→ Task to complete
Once the line containing "2015-10-19: 95000 -> none" is found in the entries below, restate it and each following line word for word, stopping after the line containing "2015-11-10: none -> 153125.4".

→ Data for analysis
________________________________________

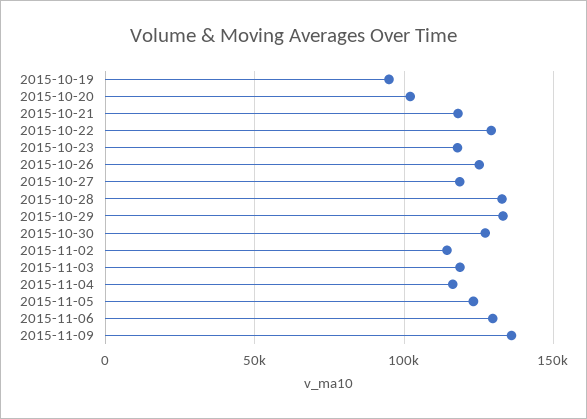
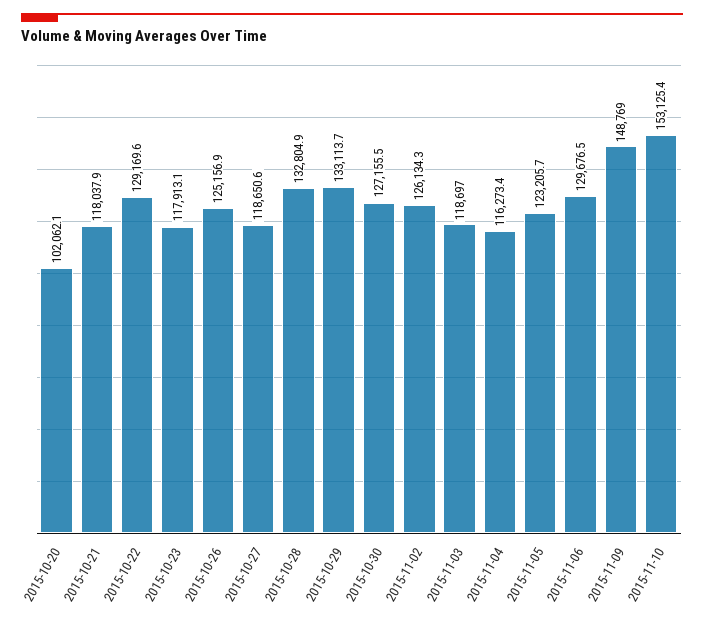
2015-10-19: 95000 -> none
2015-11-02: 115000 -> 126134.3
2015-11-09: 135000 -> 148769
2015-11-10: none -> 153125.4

________________________________________

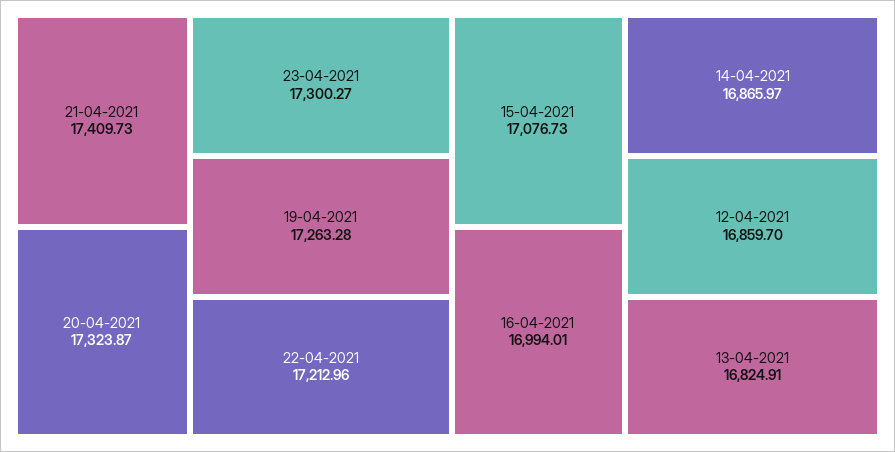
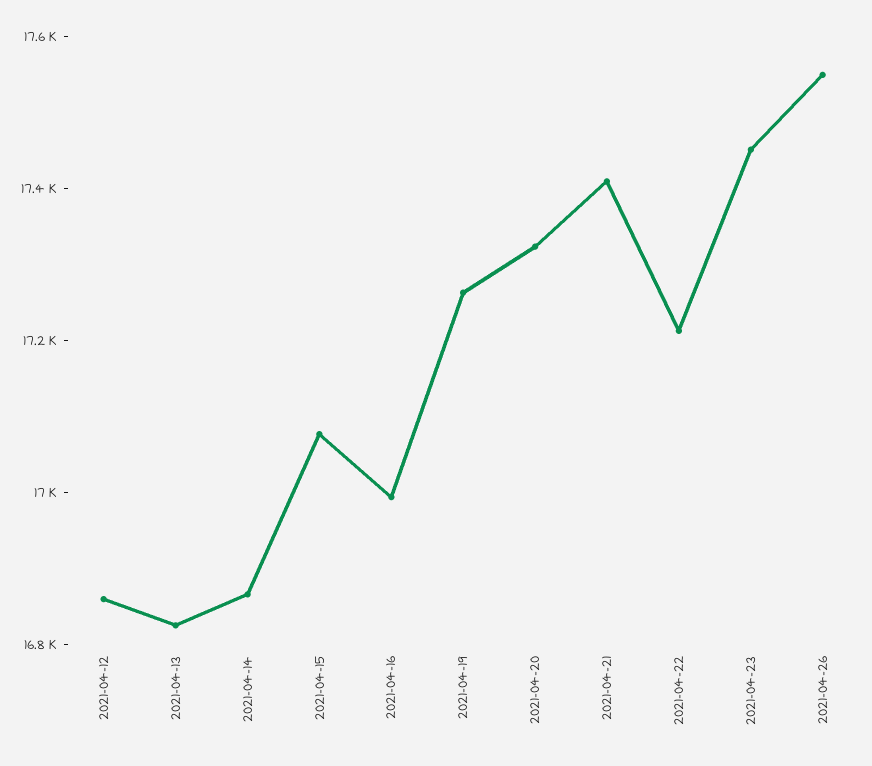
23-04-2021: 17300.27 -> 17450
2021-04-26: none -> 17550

________________________________________

→ Output below
2015-10-19: 95000 -> none
2015-11-02: 115000 -> 126134.3
2015-11-09: 135000 -> 148769
2015-11-10: none -> 153125.4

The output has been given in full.